Wednesday, February 20, 2013

A strange sort of consolation

Last year about this time I was working feverishly on a grant application to the National Institute on Aging (NIA), one of the National Institutes of Health. The specific grant I and my collaborators applied for is called an R21 (Exploratory/Developmental); it is sort of a starter grant for people who need money to do the background work to develop the proven methods and concepts you need to apply for their main type of grant, the R01. We submitted the application last winter, and got the fairly positive feedback from the scientific committee in the summer. They ranked it as being in the top 13% of applications in terms of scientific merit. Not wonderful, not terrible. By far the best (I am told) of the R21s reviewed by this particular scientific committee. This roughly means that if they funded 13% of the applications (all R##s combined), we would likely get funded.

In the fall we heard that our application had undergone final administrative review, but we didn't get any yea or nay answer until January, after the grant would have started, when they told us that we wouldn't get the grant this year but please improve a few things that the reviewers complained about and resubmit.

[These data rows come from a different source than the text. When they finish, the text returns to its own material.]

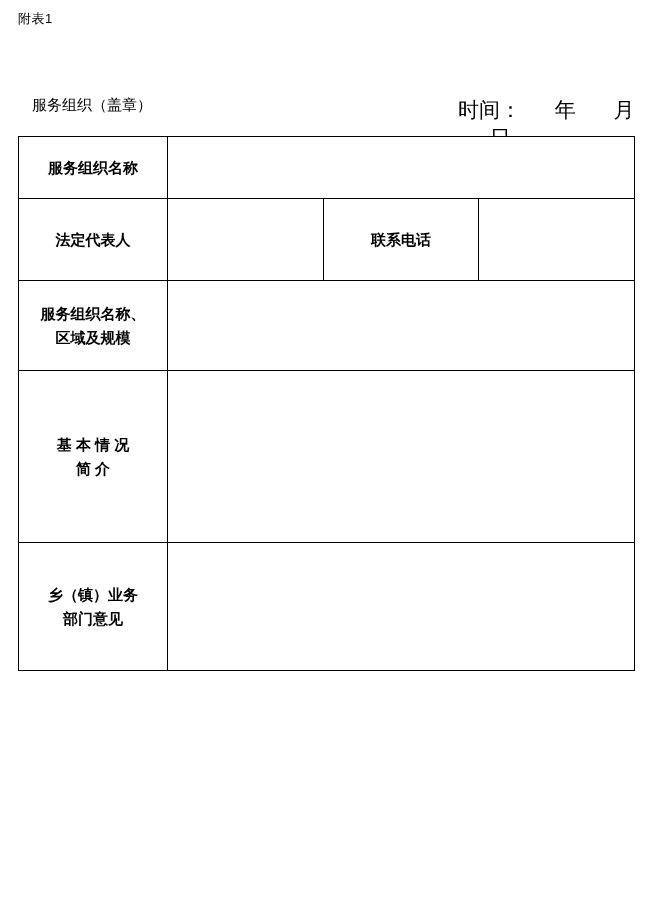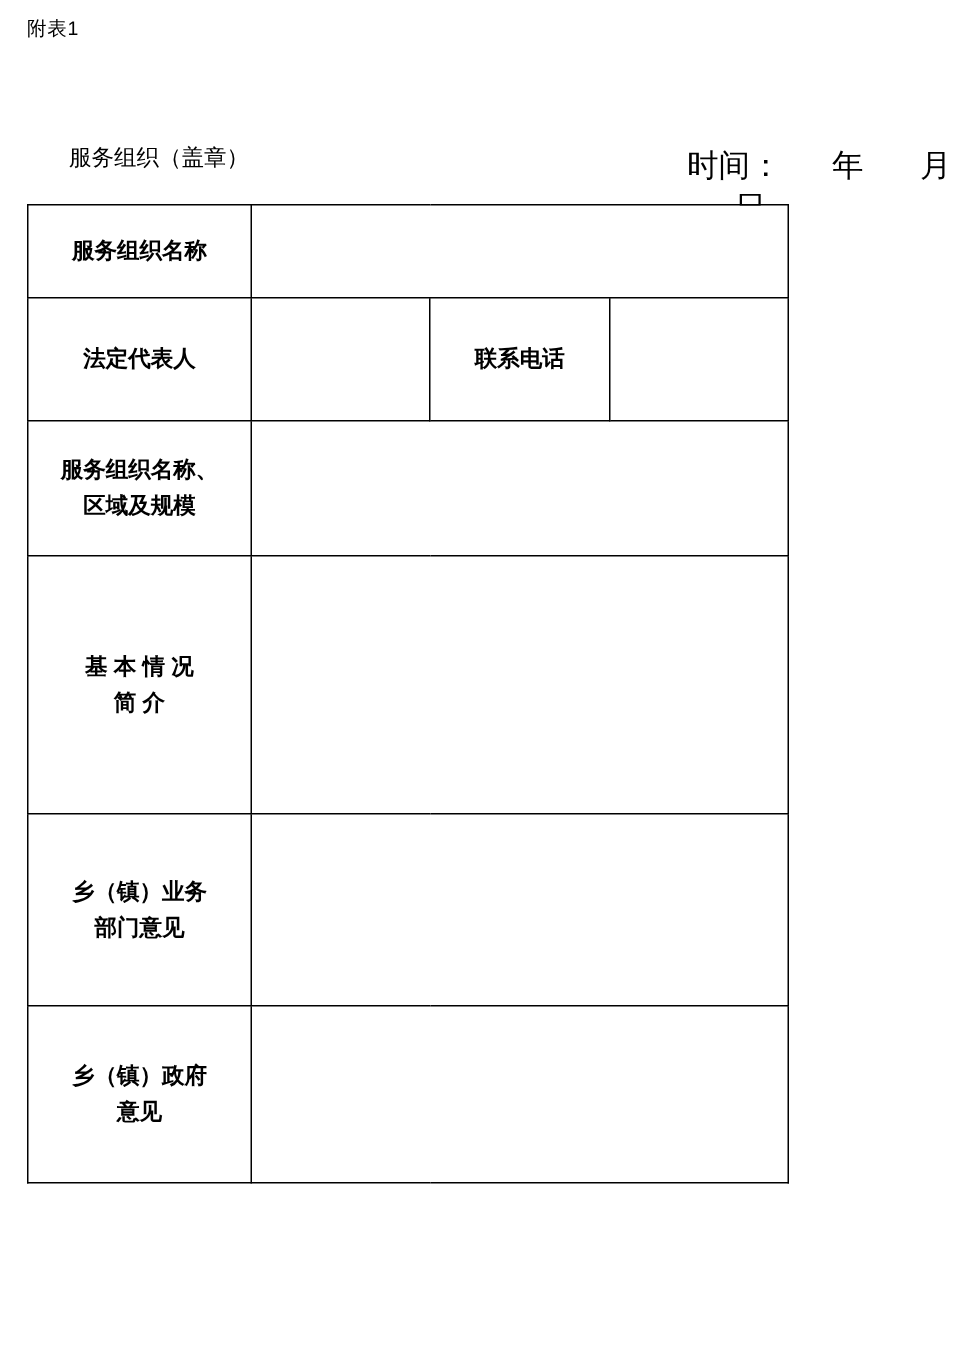"服务组织（盖章）" .meta-left { left: 46px -> 32px }
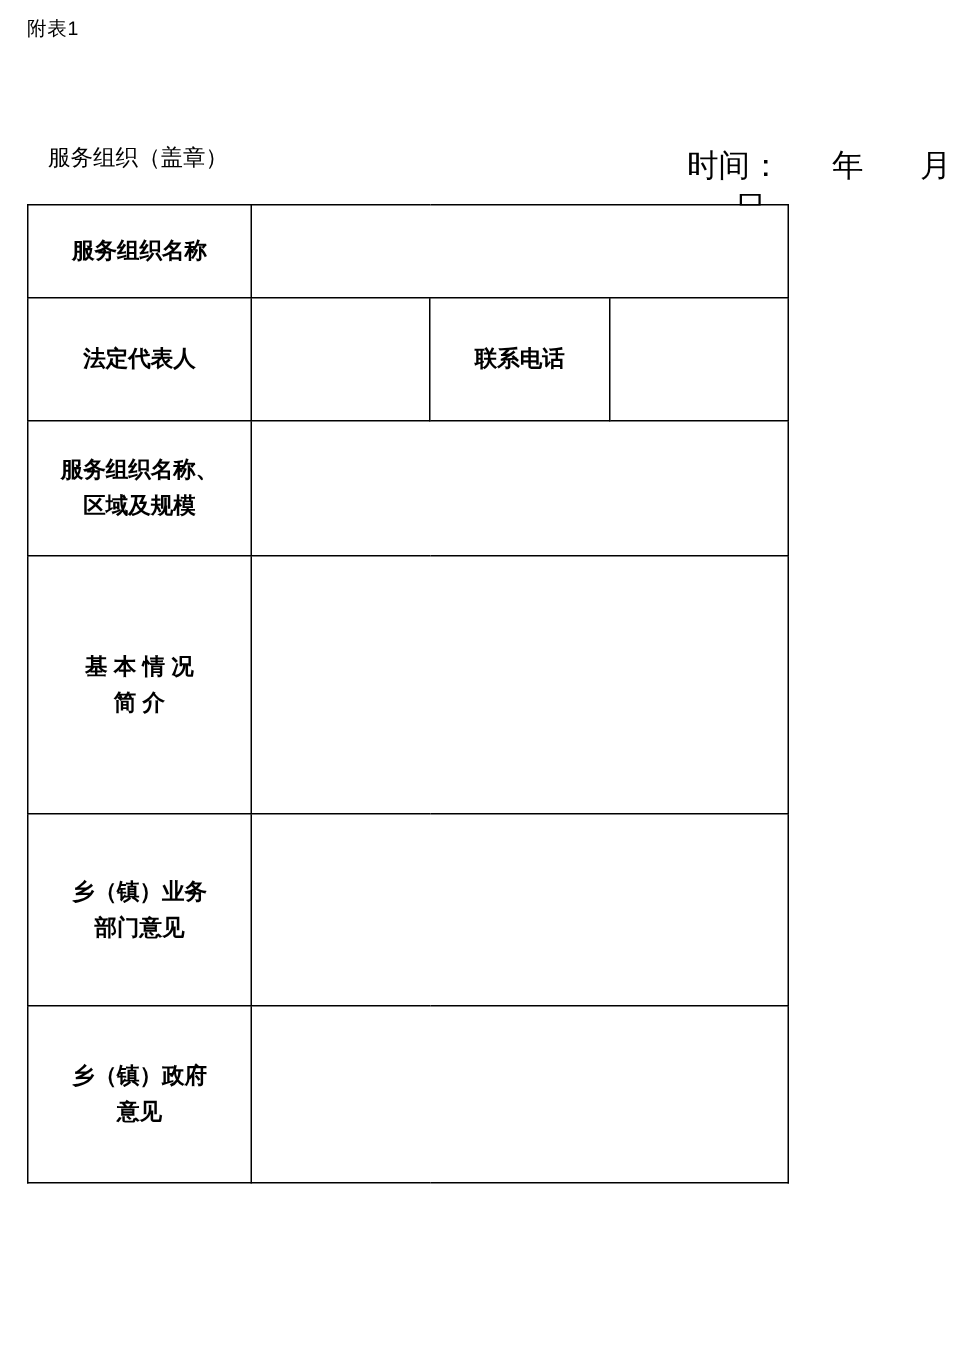"服务组织名称" table.form-table { width: 508px -> 617px }
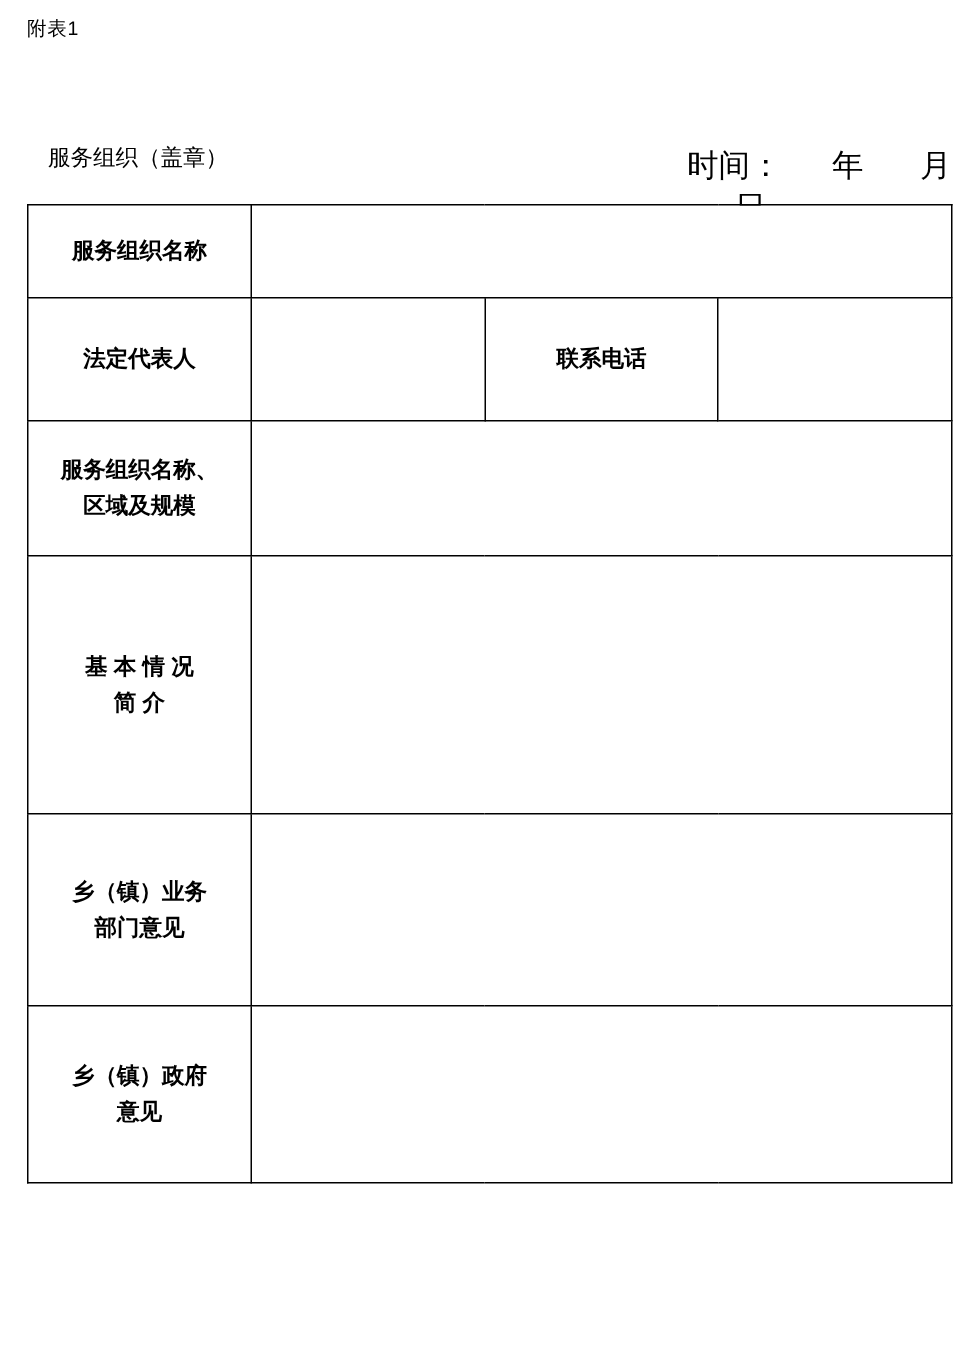"乡（镇）政府" tr { html: <tr> <td> <span>乡（镇）政府</span> <span>意见</span> </td> <td></td> </tr> -> none }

In preparing the application last year, I read a blog post saying that applications for R21s and R03s (another smaller grant) were pretty much a waste of time. The way the review process works, they are in direct competition with R01s, which are by their nature more mature projects, and are given 12 pages instead of 6 to make their case. Less money+less space+less mature project= very small chance of a small payoff was the argument. We decided the type of work we were proposing was exactly what the R21 was intended for, and was exploratory/developmental enough to have little chance at an R01, so we would go ahead and just try to beat the odds. (He may have run out on his last three wives, but surely he'll change for me!)



Even this rather fierce looking hawk wouldn't have gotten an R21

As of the beginning of this year, and as of now, all US federal agencies don't know what their budget for the current year is. What do you do when you don't know if you have money to spend? You don't spend it. So it turns out the NIA funding rate for R03s and R21s for this years is a whopping 0%. Yep, every single application for those types of grants was rejected. Some R01s were funded, but not so many. I try not to think of the absurd amount of time I put into writing my 0% chance of success application. We won't be resubmitting our R21 grant this year, and I don't plan to submit more applications to NIH in the near future. I do hope Congress gets their act together some time soon. There are an awful lot of American scientists in Europe these days.